Directions for this task
Without any pictures, output the records exactly as they are.

Task material
* * *
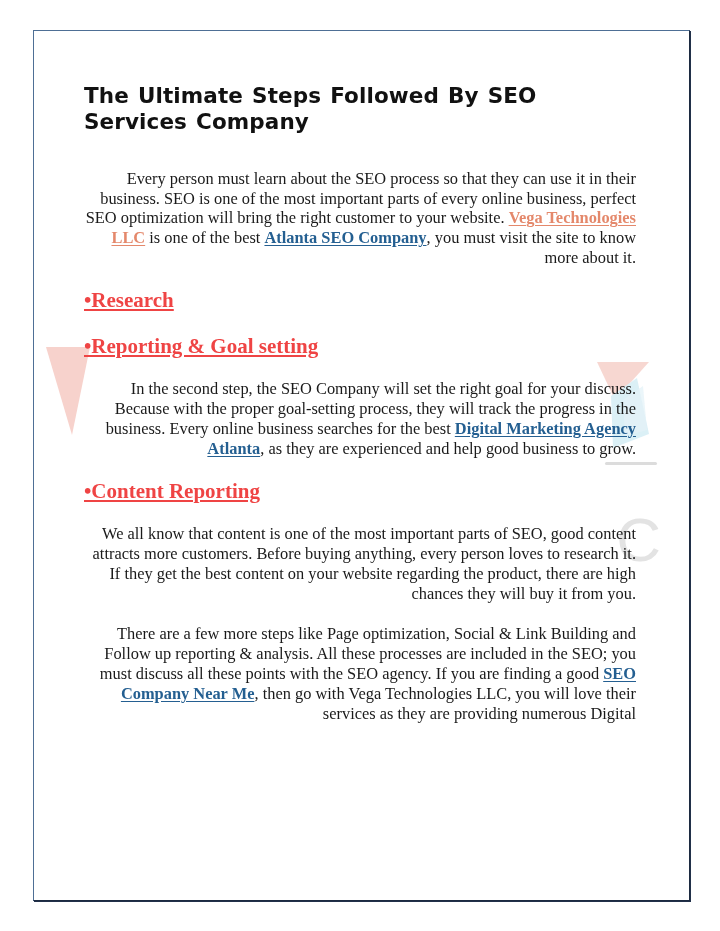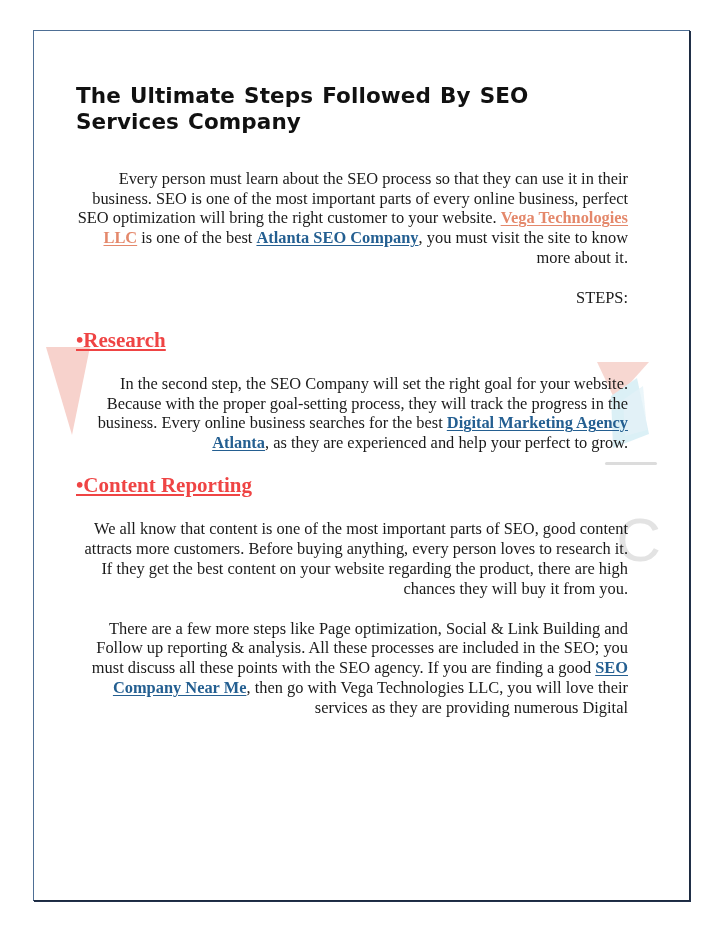"The Ultimate Steps Followed By" .content { left: 42px -> 50px }
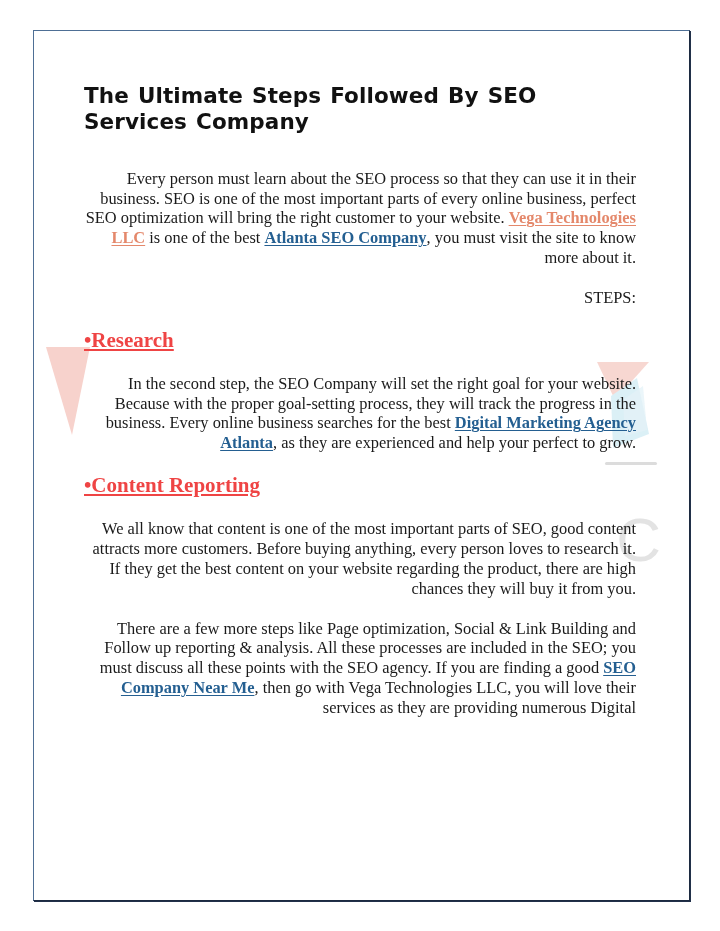"STEPS:" p.para { html: <p>STEPS:</p> -> none }
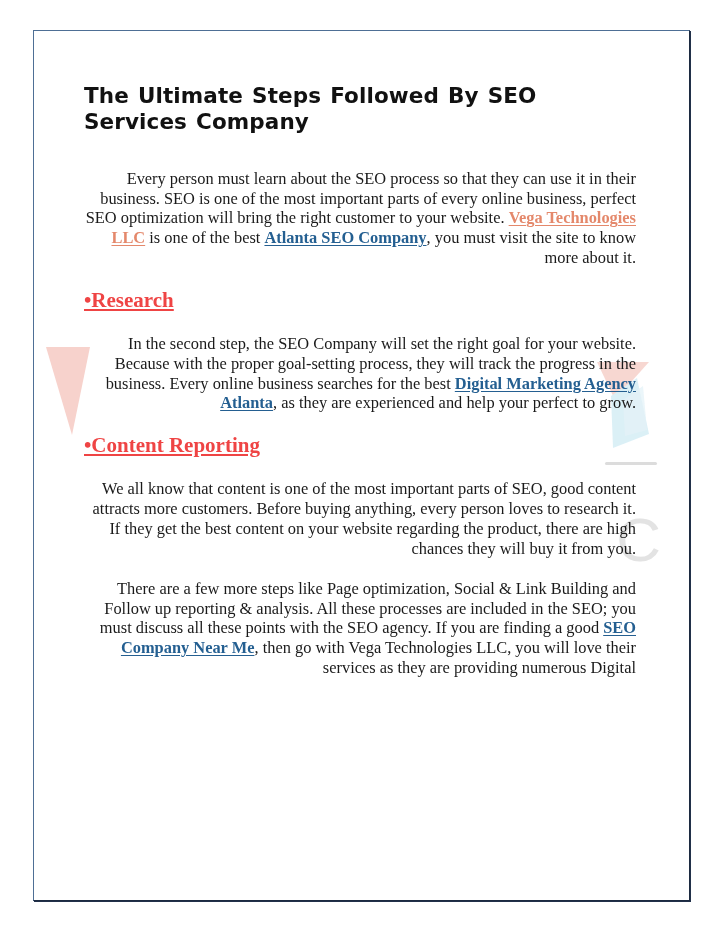"•Reporting & Goal setting" div.bullet-head { html: none -> <div>•Reporting &amp; Goal setting</div> }
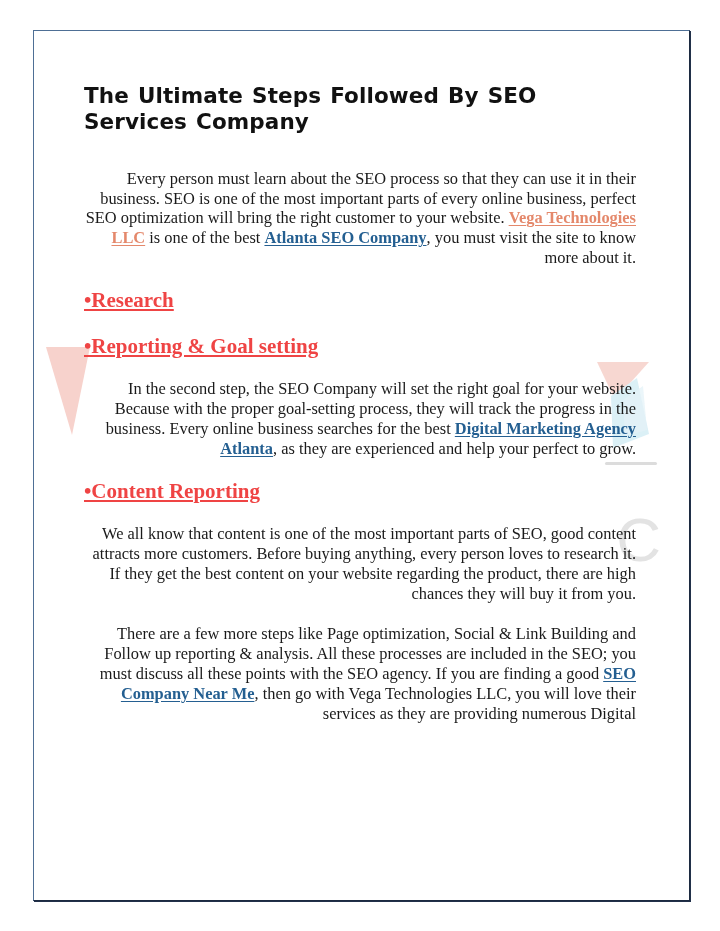"In the second step, the" span { text: website -> discuss }
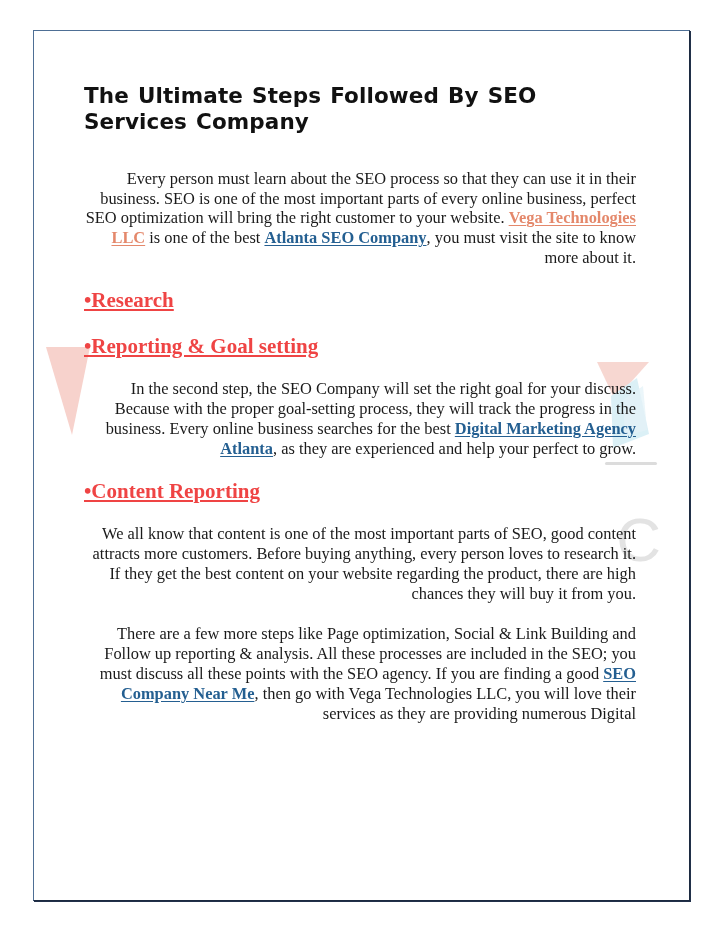", as they are experienced" span { text: your perfect -> good business }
* * *
Answer section
"The Ultimate Steps Followed By" .content { left: 42px -> 50px }
"STEPS:" p.para { html: <p>STEPS:</p> -> none }
"•Reporting & Goal setting" div.bullet-head { html: none -> <div>•Reporting &amp; Goal setting</div> }
"In the second step, the" span { text: website -> discuss }
", as they are experienced" span { text: your perfect -> good business }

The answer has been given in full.